The idea, in full

The Vision

What this is, why it takes the shape it does, and what it costs.

The point is that people change.

Not that they attend. Not that they learn things about God they can repeat aloud. But that a person, over a lifetime, by the Spirit of God, comes to actually image the God who made them — to think and speak and act and love the way he does. The very first page of the Scriptures says humanity was made as God's tselem (TSEH-lem — image), his living likeness, set in the world to represent him. Everything a church does — the singing, the teaching, the meals, the prayers — either serves that one thing or it is furniture.

Most of us have sat in churches where it was furniture. Not because anyone meant it to be, but because of structure. A two-hundred-person room cannot do what a five-person room can. A thirty-five-minute sermon cannot do what a year of patient teaching can. A handshake at the door cannot do what a weekly confession partner can. When one weekly meeting is asked to do all the work of forming a person, none of it gets done — and people can attend faithfully for decades and remain exactly who they were. That format produces audiences. It is never going to produce disciples.
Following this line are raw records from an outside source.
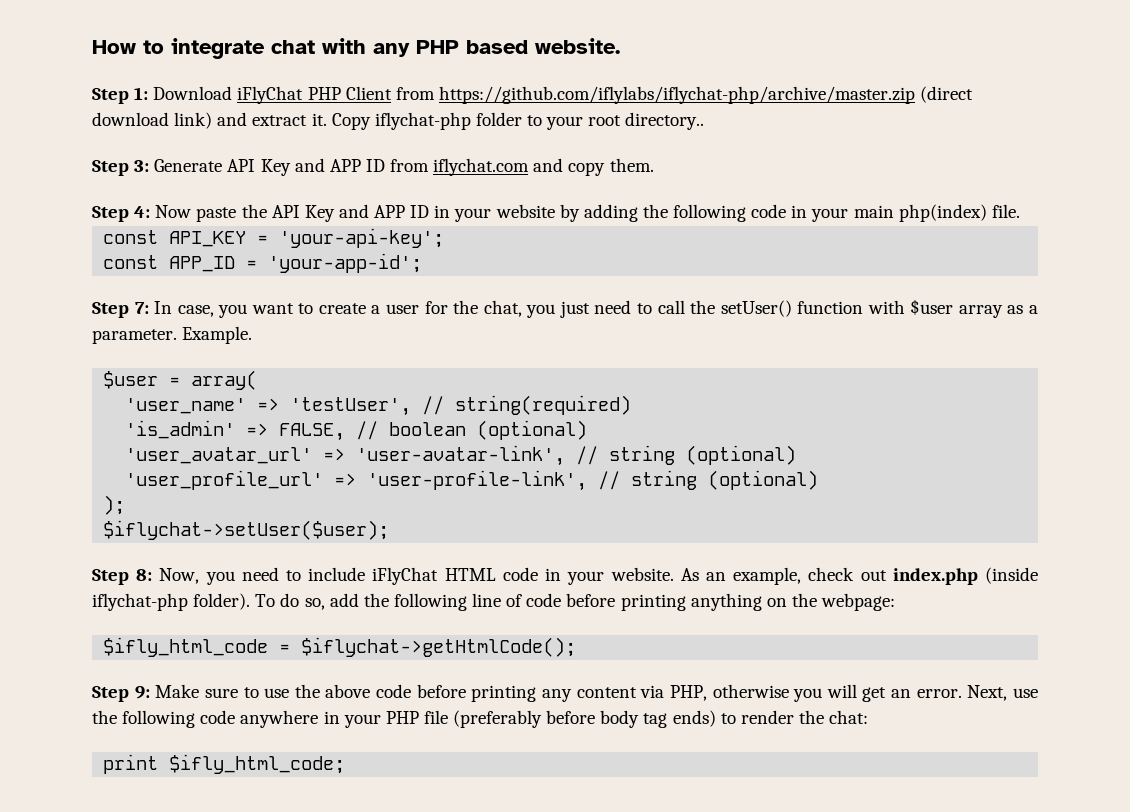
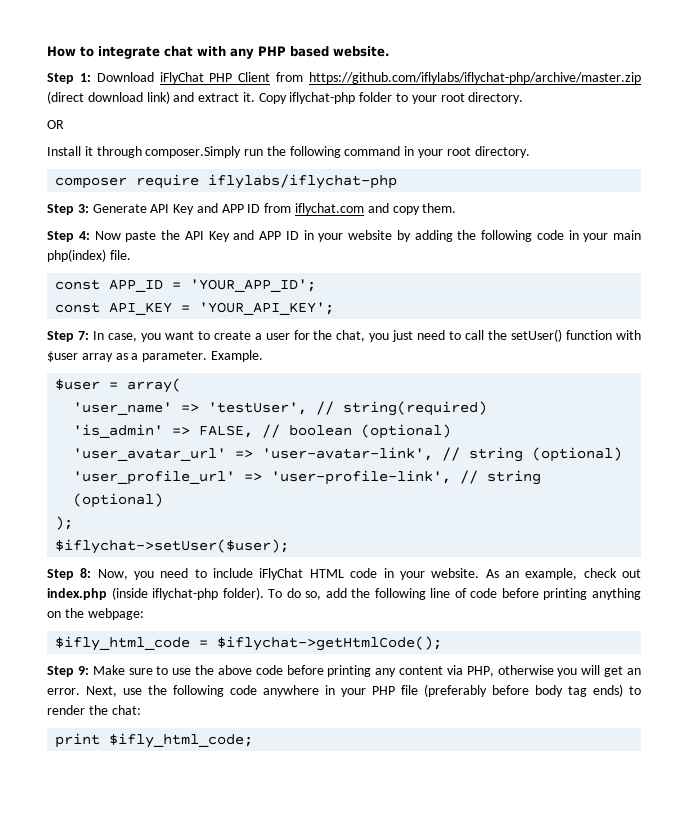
- Copy iflychat-php folder to your root directory..
+ Copy iflychat-php folder to your root directory.
+ OR
+ Install it through composer.Simply run the following command in your root directory.
+ composer require iflylabs/iflychat-php
+ const APP_ID = 'YOUR_APP_ID';
- const API_KEY = 'your-api-key';
- const APP_ID = 'your-app-id';
+ const API_KEY = 'YOUR_API_KEY';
So this is a different format — and a much older one

The church of the first century met (in addition to synagogues) in houses. Priscilla and Aquila hosted an assembly in their home; so did Nympha; so did Philemon. A handful of families around a table was not the church making do until it could afford a building — it was the church. Teaching came to those rooms from outside: letters carried by hand, teachers passing through, and above all the paradosis (pah-RAH-doh-sis — the handing down), the faith passed whole from assembly to assembly, so that believers in one city confessed the same Messiah in the same words as believers in the next. The life — the meal, the singing, the prayer, the carrying of one another's burdens — happened inside the room. It could not come by courier. It still can't.

This is built on exactly that pattern. The teaching comes to your room from outside: the books, the recorded teaching, the songs, the weekly practices of character and commandment. A video playing in a gathered home occupies the same slot a letter did, read aloud in a gathered home. You are not doing a lesser version of church. You are doing the original version, with better mail.

And the life is yours to supply, because only you can: the room and the table, the voices singing, the questions after the teaching, the confession in the small circle, the meal that runs long, the family that shows up with dinner when someone is in the hospital. Everything we send you ends in something only you can do.

What you actually receive

A complete operating system for a house church — not a content library, but every working part of church life, made and given away:

No one is doing the whole of this. There are good videos without a church around them, and house-church networks without a curriculum inside them. A complete pattern — worship, expository teaching, doctrinal instruction, character building, obedience training, table, and calendar, on an honestly first-century foundation — is the thing that has been missing.

Free, and held by a covenant

There is no price and there never will be. This is not a strategy. A paradosis — a thing handed down — changes its nature the moment it is sold. "Freely you received; freely give" (Matthew 10:8). The faith came to us without an invoice; we are not owed anything for passing it on, and neither will you be.

But free is not the same as casual. What stands in the place of a price is a covenant — made not with us, but between you and God and one another, read aloud, household by household, and renewed once a year. It's the kind of commitment that is not for the curious. Guests are welcome and those who sincerely seek are helped to find — but the covenant is for those who intend to be formed into his image, whatever it costs them. We are not a headquarters. We will never know most of the groups that use this, and that is exactly right.

What we were given freely, we hand on the same way.